The problem in the Democratic coalition was that what Obama called “bridge fuel” was going nowhere except to increase gas production and consumption. Environmentalists, who were already furious at the side effects of fracking that had become an excuse for the left, warned that cheap carbon-based energy was the problem, not the solution. A consensus grew in the climate activist community that natural gas, was the next prime target for action, delaying the pain of the transition to renewables, The Dispatch reports.
Industry, too, has kept pace with the changes. In response to the production boom, new advances in transportation and storage have emerged, including new terminals to process and ship liquefied natural gas for export. From 2014 to today, US gas exports have nearly quintupled. And environmentalists have identified an emerging threat in the US energy industry.
And so we come to President Joe Biden and his decision to “pause” the development of new natural gas export capacity. It’s a logical campaign play for a candidate who has serious problems on the left, especially with younger voters who tend to be more interested in environmental issues than their older counterparts. But it also creates some problems – short, medium and long term.
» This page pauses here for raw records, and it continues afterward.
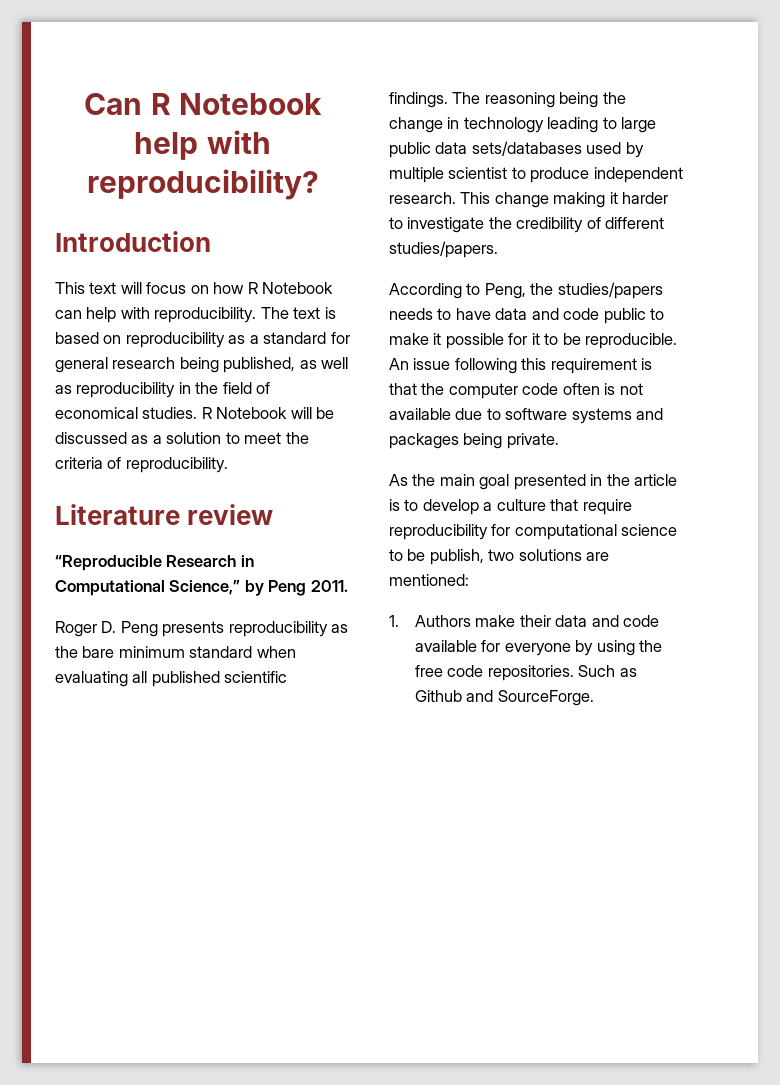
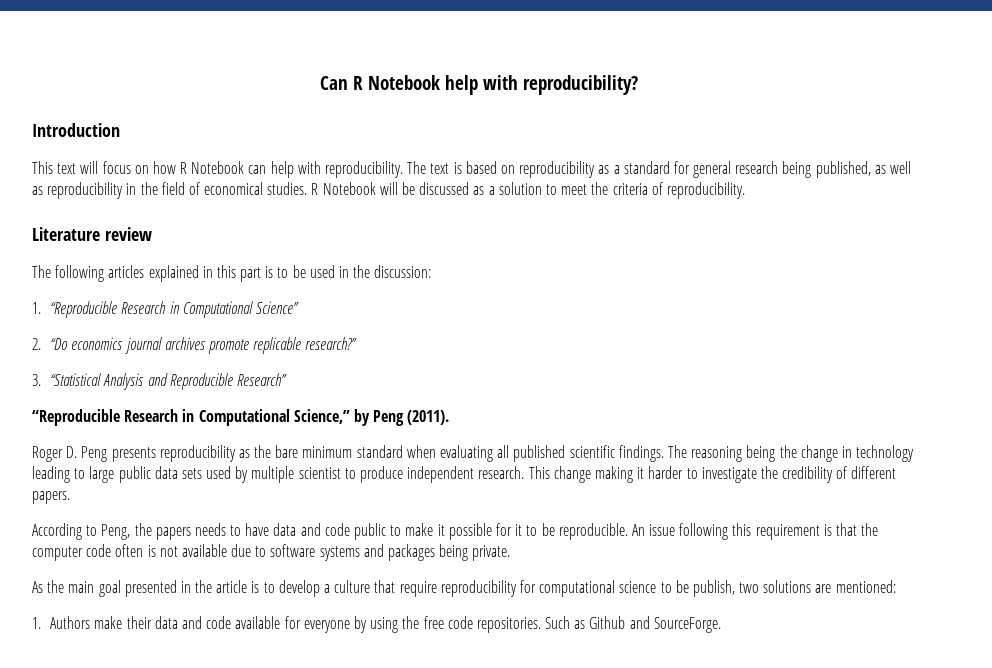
+ The following articles explained in this part is to be used in the discussion:
+ 1. “Reproducible Research in Computational Science”
+ 2. “Do economics journal archives promote replicable research?”
+ 3. “Statistical Analysis and Reproducible Research”
- “Reproducible Research in Computational Science,” by Peng 2011.
+ “Reproducible Research in Computational Science,” by Peng (2011).
- The reasoning being the change in technology leading to large public data sets/databases used by multiple scientist to produce independent research.
+ The reasoning being the change in technology leading to large public data sets used by multiple scientist to produce independent research.
- This change making it harder to investigate the credibility of different studies/papers.
+ This change making it harder to investigate the credibility of different papers.
- According to Peng, the studies/papers needs to have data and code public to make it possible for it to be reproducible.
+ According to Peng, the papers needs to have data and code public to make it possible for it to be reproducible.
One of the countries that the United States bypassed to become the world leader in natural gas exports was Russia. This is especially important because the United States and Russia share the same major market for natural gas: Europe. Access to more US gas has reduced Vladimir Putin’s leverage over our European allies, allowing them to take a tougher stance on various key geopolitical issues. Reduced supplies will also increase the price Russia can get for the energy it already produces, according to The Dispatch.
But there are more than just external reasons. Pennsylvania is the second largest producer of natural gas in the US, behind only Texas. The Keystone State accounts for nearly a quarter of all production. Some 260,00 Pennsylvanians work in the energy industry, many in the natural gas industry, and many in what Biden calls “dignity jobs.”
All of this indicates that the “pause” may turn out to be election bait and switch. Right now, it’s good politics, as Biden needs a strong showing in the primary election, which begins this week in South Carolina, to be seen to be fighting gas. But closer to November, the president may decide to follow the example of Pennsylvania’s popular Democratic governor and go for an agreement with the industry. Biden would like to enthuse younger voters, but he can’t hold on to power without his native Pennsylvania.